My recent Quality Digest article (A Three-Word Phrase that Destroys Service Systems) alluded to the problems of inspection, audit and other activities that seek compliance.  They destroy service while pushing out responsibility.  For the audit and inspection mindset there is trouble lurking behind every corner.

Too often people doing the real work are forced into doing things that must be done for compliance even when they make little sense for what they do.  You hear the workers say “we have to do this to comply with audit” and grudgingly move on.  The auditor smiles and puts a check on the list and off to commit more evil.  Some workers go back to doing what makes sense to them as they know the work and issues better than the infrequent auditor or they may continue to do what they have been badgered to do to survive.

Management wants control and inspection/compliance seem to fit this mindset.  This kills responsibility and costs alot to deliver.  Instead, managers should just say we don’t trust people and we are willing to put employees we don’t trust in front of customers . . . they are cheap ya’ know.  Do not worry, these people management doesn’t trust are being heavily watched by the inspection police so we have you covered.  Don’t worry about the cost, we have your back.

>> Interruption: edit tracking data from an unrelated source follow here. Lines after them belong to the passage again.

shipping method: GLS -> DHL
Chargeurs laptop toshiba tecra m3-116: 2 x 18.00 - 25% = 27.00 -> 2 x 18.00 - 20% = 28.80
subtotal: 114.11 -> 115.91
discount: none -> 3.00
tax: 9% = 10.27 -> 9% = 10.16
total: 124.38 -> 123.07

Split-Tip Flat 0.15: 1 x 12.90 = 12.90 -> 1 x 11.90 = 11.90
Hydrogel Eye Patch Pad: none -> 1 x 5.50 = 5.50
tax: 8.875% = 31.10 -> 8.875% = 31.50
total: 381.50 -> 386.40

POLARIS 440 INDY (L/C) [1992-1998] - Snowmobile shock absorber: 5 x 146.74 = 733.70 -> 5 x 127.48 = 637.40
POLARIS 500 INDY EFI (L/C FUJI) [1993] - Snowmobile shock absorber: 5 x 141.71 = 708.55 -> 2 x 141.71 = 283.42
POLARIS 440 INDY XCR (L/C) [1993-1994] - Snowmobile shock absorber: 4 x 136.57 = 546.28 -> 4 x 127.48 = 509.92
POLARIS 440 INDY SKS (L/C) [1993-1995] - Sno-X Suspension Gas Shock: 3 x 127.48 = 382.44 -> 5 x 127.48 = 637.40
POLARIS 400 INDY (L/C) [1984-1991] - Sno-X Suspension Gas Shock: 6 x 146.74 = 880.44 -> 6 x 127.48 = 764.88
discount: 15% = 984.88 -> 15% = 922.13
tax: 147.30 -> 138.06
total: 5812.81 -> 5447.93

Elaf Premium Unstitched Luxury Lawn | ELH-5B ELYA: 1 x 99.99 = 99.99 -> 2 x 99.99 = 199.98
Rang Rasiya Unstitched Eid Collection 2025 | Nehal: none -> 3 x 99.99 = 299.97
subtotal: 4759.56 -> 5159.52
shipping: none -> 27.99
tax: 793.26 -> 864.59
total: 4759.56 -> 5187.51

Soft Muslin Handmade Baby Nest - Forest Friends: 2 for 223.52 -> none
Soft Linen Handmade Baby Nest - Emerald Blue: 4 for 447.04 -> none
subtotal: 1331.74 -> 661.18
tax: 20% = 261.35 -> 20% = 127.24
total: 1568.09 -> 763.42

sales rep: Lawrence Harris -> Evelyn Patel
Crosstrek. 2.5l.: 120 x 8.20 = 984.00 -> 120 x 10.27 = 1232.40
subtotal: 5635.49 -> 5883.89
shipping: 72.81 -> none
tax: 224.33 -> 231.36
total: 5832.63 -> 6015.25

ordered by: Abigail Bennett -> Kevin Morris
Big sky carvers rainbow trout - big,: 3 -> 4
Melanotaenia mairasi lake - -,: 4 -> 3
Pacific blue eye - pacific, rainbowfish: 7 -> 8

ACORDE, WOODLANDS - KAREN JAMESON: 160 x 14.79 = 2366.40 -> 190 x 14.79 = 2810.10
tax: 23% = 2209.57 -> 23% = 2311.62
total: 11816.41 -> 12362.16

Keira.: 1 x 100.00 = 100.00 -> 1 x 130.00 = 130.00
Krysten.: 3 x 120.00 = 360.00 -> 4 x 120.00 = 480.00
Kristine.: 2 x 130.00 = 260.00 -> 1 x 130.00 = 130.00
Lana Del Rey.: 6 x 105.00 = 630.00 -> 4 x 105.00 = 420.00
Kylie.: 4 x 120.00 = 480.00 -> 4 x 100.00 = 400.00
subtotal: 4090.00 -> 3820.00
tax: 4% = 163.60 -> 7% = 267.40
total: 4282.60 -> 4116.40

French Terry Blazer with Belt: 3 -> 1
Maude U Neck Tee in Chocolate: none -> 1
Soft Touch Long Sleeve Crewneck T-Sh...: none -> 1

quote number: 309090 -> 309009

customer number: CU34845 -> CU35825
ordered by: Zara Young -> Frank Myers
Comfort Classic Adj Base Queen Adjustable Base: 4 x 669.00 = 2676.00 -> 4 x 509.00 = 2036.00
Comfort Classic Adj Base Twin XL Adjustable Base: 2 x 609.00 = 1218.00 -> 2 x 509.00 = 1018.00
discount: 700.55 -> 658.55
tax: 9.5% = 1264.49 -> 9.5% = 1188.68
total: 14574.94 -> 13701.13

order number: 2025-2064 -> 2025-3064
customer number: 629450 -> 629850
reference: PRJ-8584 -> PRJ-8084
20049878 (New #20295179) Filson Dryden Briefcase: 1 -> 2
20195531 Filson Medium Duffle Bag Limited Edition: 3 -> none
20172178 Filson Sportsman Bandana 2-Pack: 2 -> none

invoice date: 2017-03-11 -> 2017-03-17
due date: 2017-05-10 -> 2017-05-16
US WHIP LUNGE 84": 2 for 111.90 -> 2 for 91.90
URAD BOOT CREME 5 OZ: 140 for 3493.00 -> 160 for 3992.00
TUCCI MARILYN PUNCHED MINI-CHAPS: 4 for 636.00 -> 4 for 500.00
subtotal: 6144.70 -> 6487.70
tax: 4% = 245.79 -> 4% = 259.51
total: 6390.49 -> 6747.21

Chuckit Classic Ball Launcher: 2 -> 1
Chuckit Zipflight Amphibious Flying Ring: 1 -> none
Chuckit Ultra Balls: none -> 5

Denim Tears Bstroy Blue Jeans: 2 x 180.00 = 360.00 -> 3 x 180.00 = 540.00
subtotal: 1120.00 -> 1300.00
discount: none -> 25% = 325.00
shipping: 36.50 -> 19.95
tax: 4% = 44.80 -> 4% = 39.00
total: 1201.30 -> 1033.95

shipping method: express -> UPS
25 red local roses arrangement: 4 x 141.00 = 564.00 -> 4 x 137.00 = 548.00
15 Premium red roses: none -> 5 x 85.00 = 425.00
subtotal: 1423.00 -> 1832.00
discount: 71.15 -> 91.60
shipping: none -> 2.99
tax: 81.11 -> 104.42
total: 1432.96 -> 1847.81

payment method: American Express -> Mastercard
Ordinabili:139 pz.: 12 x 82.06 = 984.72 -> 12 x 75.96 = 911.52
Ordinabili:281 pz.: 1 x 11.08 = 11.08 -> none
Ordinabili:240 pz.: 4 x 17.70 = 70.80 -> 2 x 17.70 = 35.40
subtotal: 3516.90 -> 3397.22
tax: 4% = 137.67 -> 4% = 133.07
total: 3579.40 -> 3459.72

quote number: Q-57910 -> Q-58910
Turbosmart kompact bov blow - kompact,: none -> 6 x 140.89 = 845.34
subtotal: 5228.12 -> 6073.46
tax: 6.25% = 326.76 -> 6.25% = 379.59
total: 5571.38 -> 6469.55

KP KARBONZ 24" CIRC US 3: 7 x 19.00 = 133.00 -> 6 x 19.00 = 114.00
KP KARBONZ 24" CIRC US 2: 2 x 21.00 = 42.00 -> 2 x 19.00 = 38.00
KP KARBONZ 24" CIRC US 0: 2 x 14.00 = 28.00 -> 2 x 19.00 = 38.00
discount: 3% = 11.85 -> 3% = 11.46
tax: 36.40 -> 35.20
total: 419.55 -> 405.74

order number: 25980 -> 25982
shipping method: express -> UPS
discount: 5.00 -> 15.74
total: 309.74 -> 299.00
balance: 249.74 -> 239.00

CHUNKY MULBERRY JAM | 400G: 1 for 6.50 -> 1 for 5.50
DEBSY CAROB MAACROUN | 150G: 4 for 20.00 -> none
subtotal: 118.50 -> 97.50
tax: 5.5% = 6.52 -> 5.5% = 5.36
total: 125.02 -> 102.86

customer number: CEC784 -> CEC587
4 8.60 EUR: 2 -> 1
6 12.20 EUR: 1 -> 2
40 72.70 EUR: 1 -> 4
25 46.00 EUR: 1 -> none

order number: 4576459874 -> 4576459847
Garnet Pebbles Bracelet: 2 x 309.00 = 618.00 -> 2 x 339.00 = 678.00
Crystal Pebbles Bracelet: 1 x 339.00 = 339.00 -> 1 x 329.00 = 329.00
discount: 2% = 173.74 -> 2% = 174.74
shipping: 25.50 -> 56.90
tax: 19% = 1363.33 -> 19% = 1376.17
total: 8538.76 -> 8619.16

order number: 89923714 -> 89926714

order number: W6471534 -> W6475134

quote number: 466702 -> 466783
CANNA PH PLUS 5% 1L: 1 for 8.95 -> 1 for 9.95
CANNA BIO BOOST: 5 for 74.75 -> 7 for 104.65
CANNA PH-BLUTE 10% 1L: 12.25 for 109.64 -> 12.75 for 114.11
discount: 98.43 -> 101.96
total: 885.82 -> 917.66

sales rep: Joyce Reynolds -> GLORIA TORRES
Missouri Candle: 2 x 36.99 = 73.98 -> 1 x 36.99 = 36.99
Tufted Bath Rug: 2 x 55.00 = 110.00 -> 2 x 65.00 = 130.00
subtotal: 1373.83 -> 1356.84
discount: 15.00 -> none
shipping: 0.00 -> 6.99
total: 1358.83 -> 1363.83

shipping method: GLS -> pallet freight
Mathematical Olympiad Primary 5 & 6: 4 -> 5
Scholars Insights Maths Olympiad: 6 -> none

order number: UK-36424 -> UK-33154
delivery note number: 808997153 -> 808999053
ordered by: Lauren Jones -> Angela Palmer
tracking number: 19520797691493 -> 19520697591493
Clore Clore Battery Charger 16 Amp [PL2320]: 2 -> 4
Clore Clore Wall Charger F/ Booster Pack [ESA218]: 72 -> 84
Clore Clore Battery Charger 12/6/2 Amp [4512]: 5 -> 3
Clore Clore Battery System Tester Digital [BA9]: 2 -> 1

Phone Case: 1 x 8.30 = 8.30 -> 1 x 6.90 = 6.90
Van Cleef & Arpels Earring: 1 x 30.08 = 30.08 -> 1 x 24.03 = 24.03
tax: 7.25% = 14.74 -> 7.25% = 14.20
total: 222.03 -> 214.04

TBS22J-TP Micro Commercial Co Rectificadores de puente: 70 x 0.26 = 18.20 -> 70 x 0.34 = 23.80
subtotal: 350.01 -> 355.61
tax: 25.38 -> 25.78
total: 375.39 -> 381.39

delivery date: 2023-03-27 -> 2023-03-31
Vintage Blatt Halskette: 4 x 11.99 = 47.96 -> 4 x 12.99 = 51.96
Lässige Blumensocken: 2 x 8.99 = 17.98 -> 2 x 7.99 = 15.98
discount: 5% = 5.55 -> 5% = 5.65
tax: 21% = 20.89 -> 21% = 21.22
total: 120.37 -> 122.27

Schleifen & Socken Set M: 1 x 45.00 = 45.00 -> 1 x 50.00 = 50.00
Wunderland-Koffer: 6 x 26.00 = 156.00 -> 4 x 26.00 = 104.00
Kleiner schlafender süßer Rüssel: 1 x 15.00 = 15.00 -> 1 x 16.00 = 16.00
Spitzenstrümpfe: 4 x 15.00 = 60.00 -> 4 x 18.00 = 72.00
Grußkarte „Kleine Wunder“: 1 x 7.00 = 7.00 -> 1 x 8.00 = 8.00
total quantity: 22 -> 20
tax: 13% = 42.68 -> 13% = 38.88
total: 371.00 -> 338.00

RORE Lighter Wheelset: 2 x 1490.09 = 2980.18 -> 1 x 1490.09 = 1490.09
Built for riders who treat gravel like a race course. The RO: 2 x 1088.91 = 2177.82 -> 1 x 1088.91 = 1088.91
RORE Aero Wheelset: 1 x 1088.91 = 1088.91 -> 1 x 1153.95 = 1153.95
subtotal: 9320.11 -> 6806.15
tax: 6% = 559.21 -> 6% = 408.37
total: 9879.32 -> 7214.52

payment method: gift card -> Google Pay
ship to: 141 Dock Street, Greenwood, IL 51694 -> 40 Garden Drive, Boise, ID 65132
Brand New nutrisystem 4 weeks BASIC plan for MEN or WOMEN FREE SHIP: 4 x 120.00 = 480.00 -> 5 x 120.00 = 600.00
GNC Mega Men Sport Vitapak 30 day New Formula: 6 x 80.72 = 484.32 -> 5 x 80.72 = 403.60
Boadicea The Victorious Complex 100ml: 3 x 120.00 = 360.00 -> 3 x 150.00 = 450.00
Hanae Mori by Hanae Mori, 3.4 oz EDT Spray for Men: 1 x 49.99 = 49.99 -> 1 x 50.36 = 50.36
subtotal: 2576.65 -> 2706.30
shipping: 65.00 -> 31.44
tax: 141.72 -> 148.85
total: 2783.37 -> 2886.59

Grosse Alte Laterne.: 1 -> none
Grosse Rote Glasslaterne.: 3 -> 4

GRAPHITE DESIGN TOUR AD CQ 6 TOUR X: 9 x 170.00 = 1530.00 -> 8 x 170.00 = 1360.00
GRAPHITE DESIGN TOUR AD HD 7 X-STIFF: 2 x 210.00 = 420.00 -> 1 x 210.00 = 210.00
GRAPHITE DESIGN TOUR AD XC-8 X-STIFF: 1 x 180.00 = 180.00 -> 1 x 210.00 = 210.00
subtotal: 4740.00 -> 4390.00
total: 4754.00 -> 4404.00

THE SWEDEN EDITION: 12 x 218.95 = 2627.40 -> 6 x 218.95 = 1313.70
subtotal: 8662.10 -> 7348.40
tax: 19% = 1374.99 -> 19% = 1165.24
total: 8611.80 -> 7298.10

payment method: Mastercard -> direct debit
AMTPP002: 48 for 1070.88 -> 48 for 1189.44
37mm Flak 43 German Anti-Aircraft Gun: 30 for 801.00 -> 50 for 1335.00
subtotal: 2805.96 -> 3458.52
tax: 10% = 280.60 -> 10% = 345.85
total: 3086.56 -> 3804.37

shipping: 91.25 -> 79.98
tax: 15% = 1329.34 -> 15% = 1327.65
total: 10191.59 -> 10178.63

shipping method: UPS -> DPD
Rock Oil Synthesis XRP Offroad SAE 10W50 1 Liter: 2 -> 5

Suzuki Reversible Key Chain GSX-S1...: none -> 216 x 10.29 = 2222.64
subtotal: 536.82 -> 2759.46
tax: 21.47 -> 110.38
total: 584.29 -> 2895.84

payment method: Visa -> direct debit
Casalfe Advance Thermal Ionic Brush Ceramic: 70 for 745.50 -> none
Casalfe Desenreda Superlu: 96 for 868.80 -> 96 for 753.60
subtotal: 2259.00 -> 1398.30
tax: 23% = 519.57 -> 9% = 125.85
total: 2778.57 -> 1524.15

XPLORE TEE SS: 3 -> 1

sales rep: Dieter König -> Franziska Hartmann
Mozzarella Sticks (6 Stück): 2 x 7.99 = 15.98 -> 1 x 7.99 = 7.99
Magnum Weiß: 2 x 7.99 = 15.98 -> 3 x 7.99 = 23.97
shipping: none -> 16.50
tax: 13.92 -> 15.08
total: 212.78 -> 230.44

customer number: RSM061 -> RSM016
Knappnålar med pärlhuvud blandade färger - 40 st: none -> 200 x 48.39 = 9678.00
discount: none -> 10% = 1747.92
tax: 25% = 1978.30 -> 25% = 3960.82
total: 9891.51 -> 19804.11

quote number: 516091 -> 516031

The management mindset is filled with control that increases costs.  Seek compliance, not responsibility is the mantra.  Customers do mind paying more for all this compliance.  Don’t put a shmuck in front of a customer that you don’t trust and for heaven’s sake don’t make them pay for the poor system design that delivers pathetic service.

95% of your organization’s problems are down to the system, not the individual.  This presents a management paradox and a different approach to business and government improvement.  The system you put workers in dictating performance.  You can trust workers if you give them a good system to work in, if the system is poorly designed waste begets waste and compliance and inspection have to sort out the “cheaters.”

Responsibility needs to be designed in and much of the inspection and audit (especially that dictate system design) needs to be designed out.  Indeed compliance is a poor substitute for responsibility.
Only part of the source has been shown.